* **What you will do**
What lines of the listing below contain the word "checking"? Copy each of them out.

-- Source records follows --

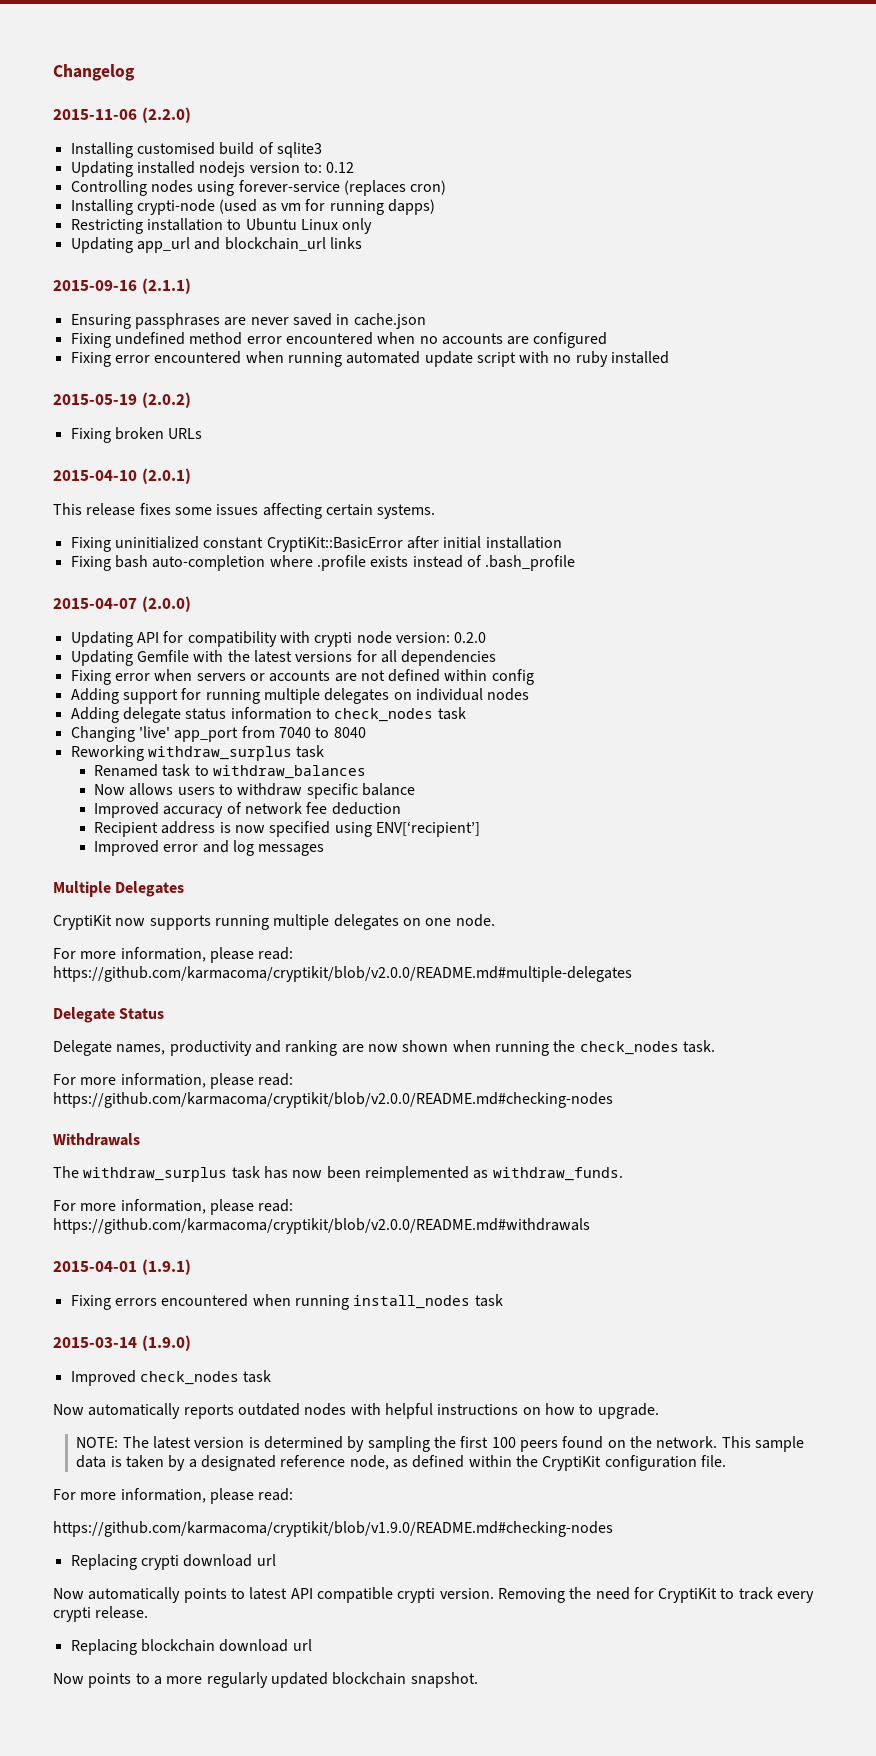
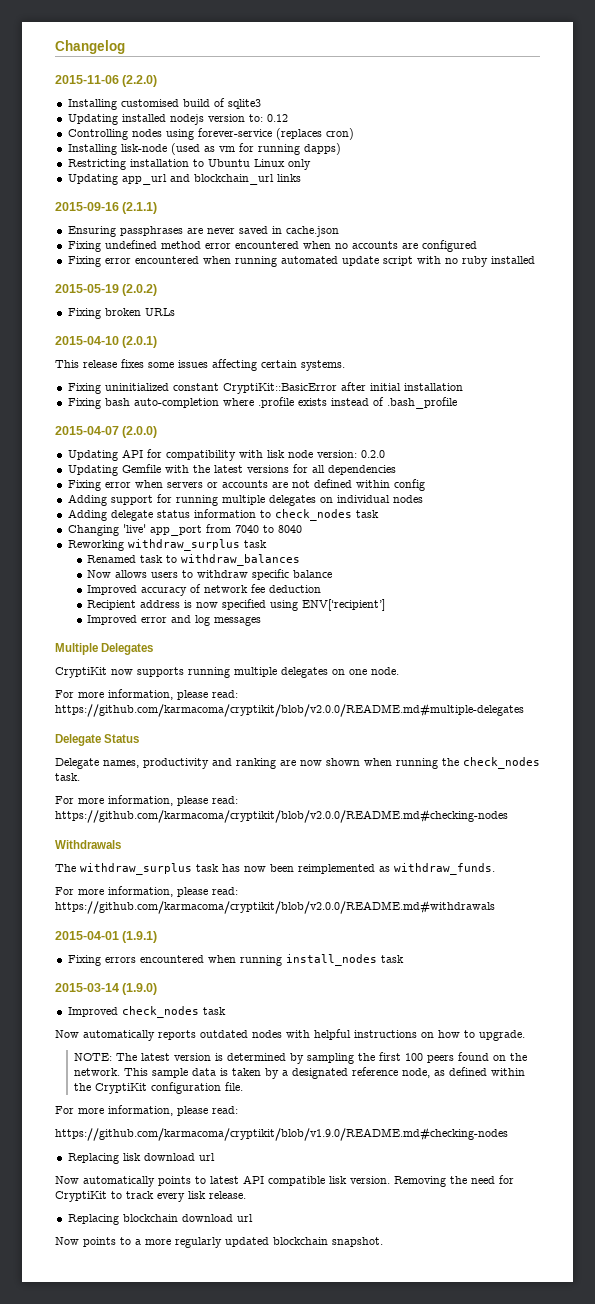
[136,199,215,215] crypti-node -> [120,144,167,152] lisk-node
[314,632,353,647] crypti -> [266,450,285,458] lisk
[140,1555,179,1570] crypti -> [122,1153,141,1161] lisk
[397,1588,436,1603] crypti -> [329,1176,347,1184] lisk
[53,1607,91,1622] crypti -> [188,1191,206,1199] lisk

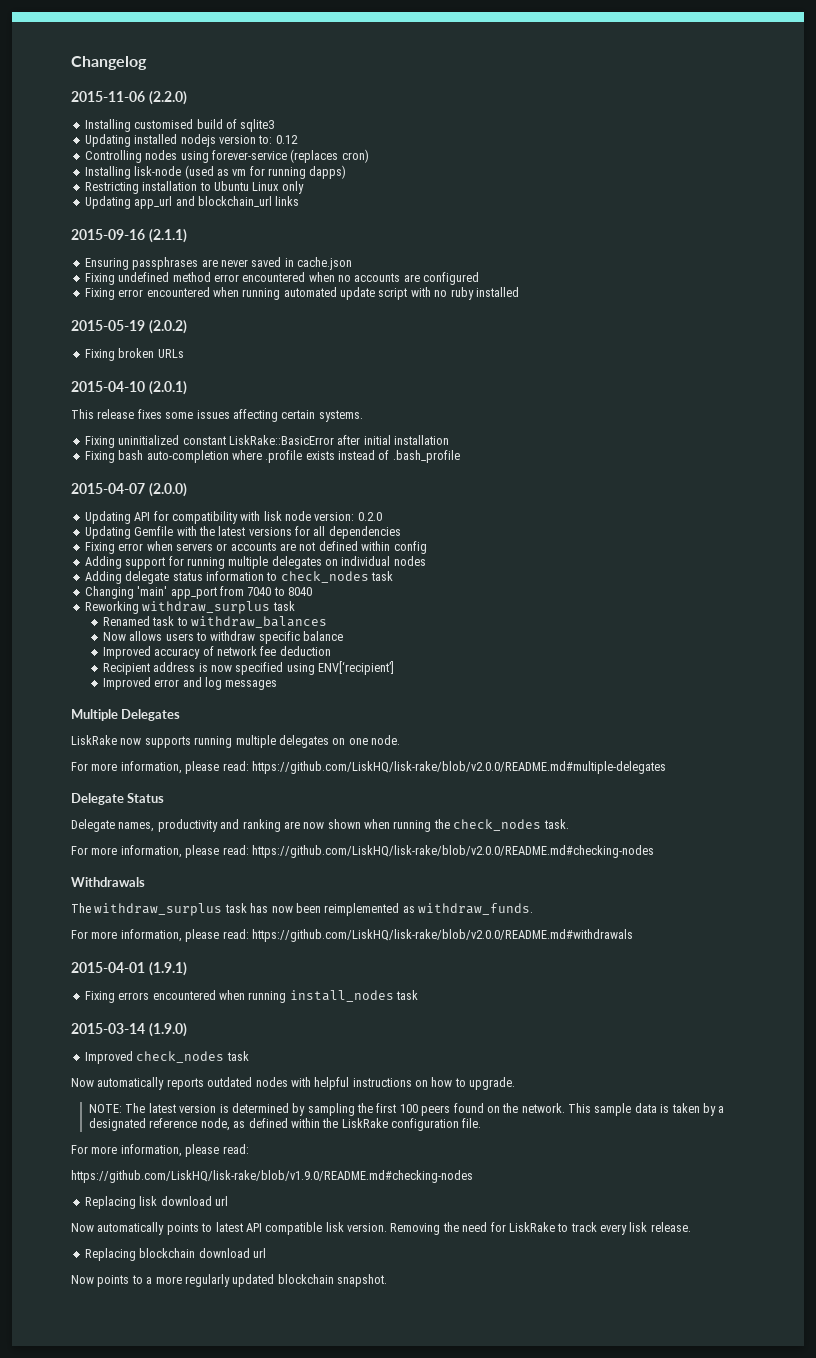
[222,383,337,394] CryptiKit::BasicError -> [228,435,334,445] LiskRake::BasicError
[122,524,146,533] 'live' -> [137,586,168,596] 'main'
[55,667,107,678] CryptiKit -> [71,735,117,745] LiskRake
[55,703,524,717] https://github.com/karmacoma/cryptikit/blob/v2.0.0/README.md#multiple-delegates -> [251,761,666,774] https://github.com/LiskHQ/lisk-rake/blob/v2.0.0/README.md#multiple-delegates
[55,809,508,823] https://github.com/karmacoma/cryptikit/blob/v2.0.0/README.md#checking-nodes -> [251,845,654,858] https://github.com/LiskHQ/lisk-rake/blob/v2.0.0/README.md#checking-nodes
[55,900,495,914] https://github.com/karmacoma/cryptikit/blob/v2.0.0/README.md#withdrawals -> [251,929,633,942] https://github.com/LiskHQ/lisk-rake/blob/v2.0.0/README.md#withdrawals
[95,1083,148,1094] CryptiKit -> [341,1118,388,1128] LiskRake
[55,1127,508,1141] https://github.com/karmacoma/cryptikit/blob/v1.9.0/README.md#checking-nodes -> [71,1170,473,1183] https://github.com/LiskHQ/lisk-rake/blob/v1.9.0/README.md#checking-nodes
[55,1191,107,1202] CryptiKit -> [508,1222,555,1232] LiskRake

-- Source records concluded --

* **Response to this exercise**
[55,809,508,823] https://github.com/karmacoma/cryptikit/blob/v2.0.0/README.md#checking-nodes -> [251,845,654,858] https://github.com/LiskHQ/lisk-rake/blob/v2.0.0/README.md#checking-nodes
[55,1127,508,1141] https://github.com/karmacoma/cryptikit/blob/v1.9.0/README.md#checking-nodes -> [71,1170,473,1183] https://github.com/LiskHQ/lisk-rake/blob/v1.9.0/README.md#checking-nodes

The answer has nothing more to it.